Pemandangan itu disaksikan oleh semua orang yang berada dalam ruangan. Setelah melepaskan pelukan masing-masing, Balqis menuangkan air untuk mertuanya. Anak laki-lakinya duduk di sebelahnya, yang kemudian bersama ibundanya kembali meratapi apa yang terjadi pada keluarga mereka.
Langkah Al perlahan. Sangat perlahan. Seolah takut mengganggu kekhidmatan duka keluarga itu.
Sebenarnya dalam hati Al ingin secepatnya bisa berbicara dengan Balqis. Ingin menanyakan keadaannya. Ingin membantu meringankan kesedihan dan kecemasannya. Ingin mengurangi dukanya. Al ingin ada untuk Balqis. Tapi tugas menuntut tanggung jawabnya.
Al mulai mengumpulkan informasi. Ia mengerahkan usaha terbaiknya. Sama halnya seperti Adam, Dio, dan Irawan.
Tim 1 bekerja secara terpisah. Mereka mengumpulkan informasi sebanyak mungkin. Balqis, Chiko Anggara, Bu Ruri, Nurul. Keempatnya ditanyai mengenai alibi mereka, hubungan mereka, kepribadian korban, dan berbagai macam pertanyaan lain.
Zeroun meninggalkan TKP lebih dulu. Ia pergi setelah mendapatkan izin otopsi dari pihak keluarga. Selesai mengajukan pertanyaan, Adam, Dio, dan Irawan berlanjut dengan memeriksa latar belakang korban. Mereka melakukannya dengan cara yang berbeda. Pergi ke tempat yang berbeda juga. Al menjadi yang paling akhir meninggalkan TKP.
Sebelum meninggalkan TKP, Al melihat Balqis mengantar mertua dan kakak iparnya sampai halaman. Ibu mertuanya meminta Balqis agar ikut dengannya. Balqis menolak dengan sopan. Ia berkata akan menyusul nanti. Ia juga berkata harus mempersiapkan dan mengurus banyak hal di rumah.
Walaupun Kapten telah memberikan pernyataan mengenai kasus, jenazah dan beberapa petugas lain juga telah meninggalkan TKP, banyak wartawan yang masih bertahan.
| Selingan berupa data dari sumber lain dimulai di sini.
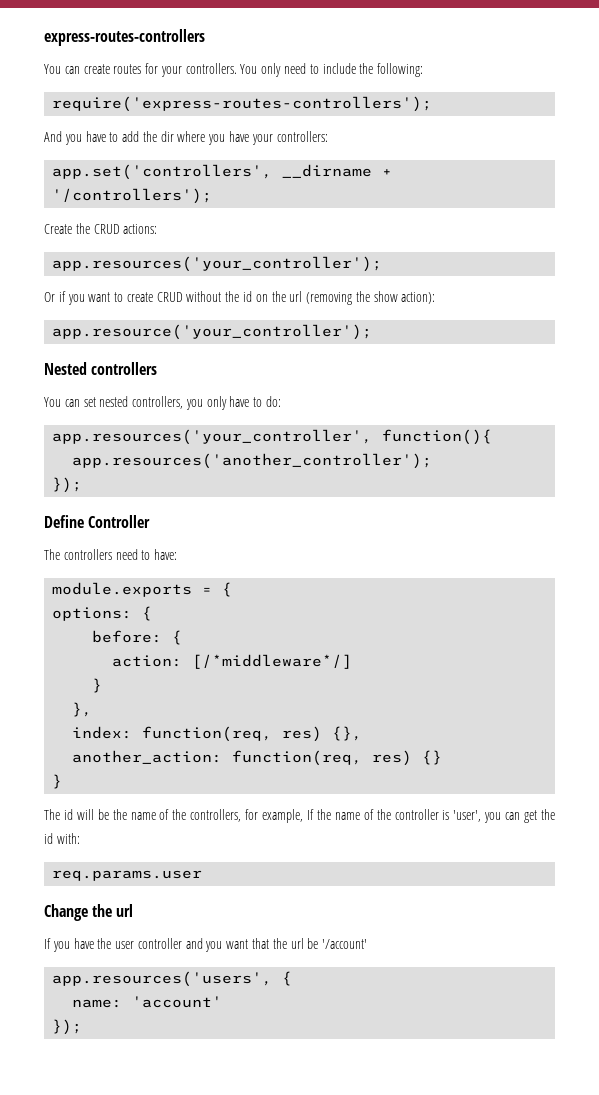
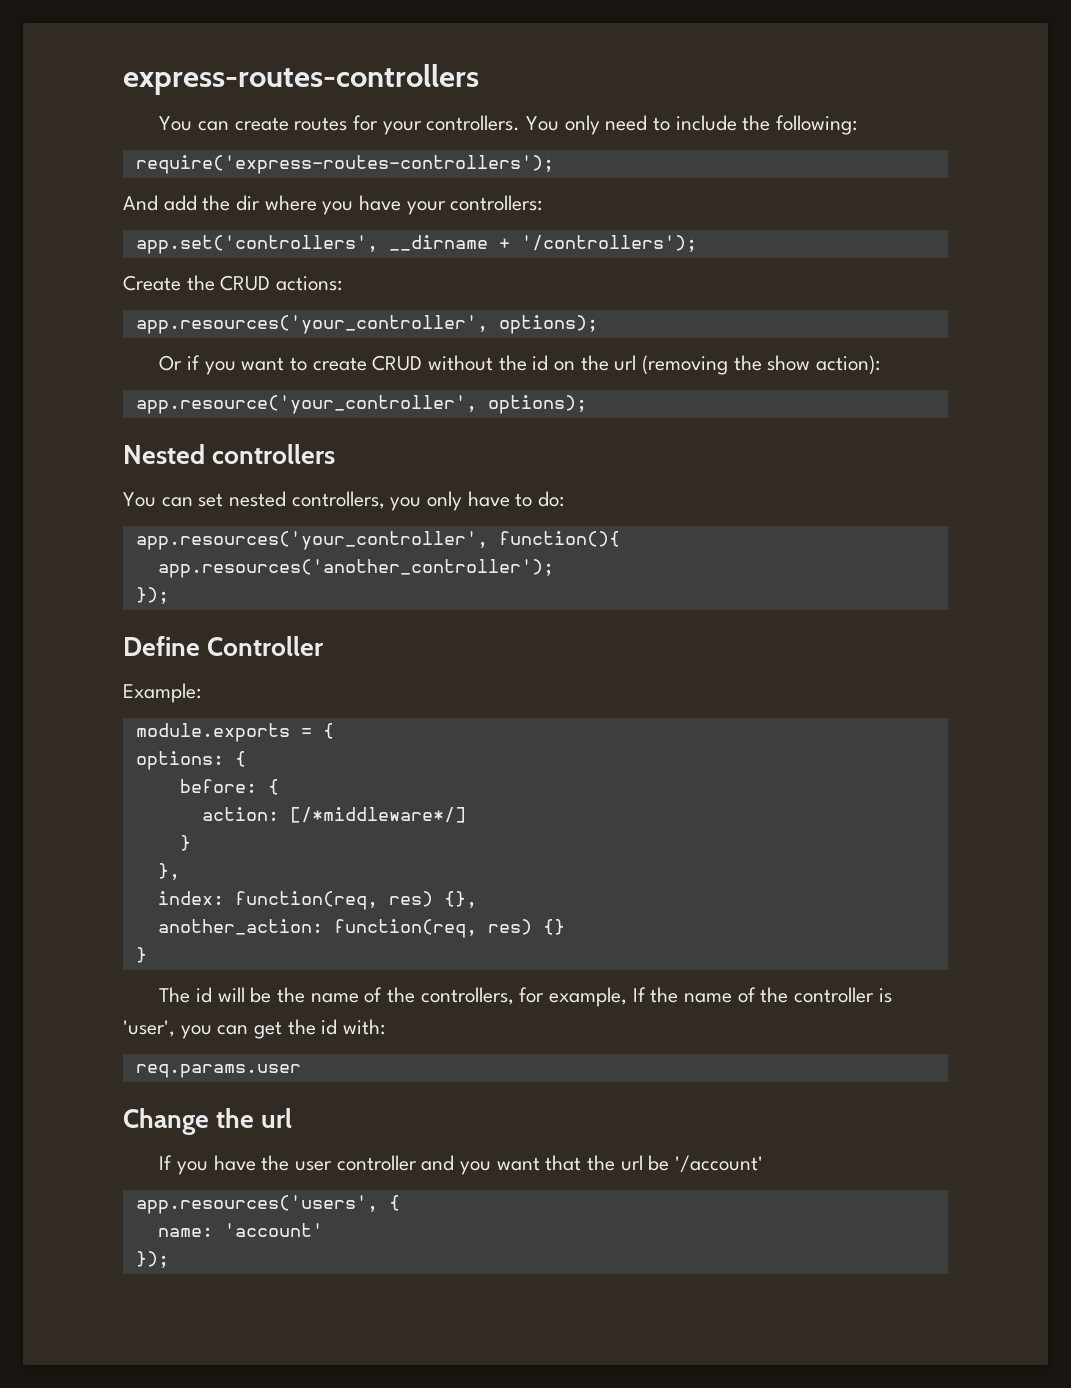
[64,131,119,145] you have to -> (158, 203) none
[52,256,383,272] app.resources('your_controller'); -> [135,315,598,334] app.resources('your_controller', options);
[52,324,373,340] app.resource('your_controller'); -> [135,395,587,414] app.resource('your_controller', options);
[44,549,178,560] The controllers need to have: -> [123,683,201,703] Example:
Mereka masih menunggu kalimat pernyataan dari pihak keluarga.
Melihat Chiko dan ibunya ke luar, para wartawan segera menyerbu. Mereka menyodorkan mik, mengajukan beberapa pertanyaan, dan mengambil banyak gambar.
Tidak ada kalimat yang ke luar. Baik Chiko maupun ibunya sama-sama bungkam. Sama sekali tidak merespons. Mereka masih sibuk berduka. Chiko dan ibunya terus dikawal sampai mereka masuk ke dalam mobil dan melesat pergi.
Jika ibu dan presiden Explora Grup saja enggan memberi pernyataan, mereka tidak berharap pada Balqis. Mereka tahu watak Balqis. Balqis tidak pernah membuka diri pada media jika bukan permintaan suaminya. Mereka berhambur pergi. Hanya menyisakan 1-2 wartawan saja.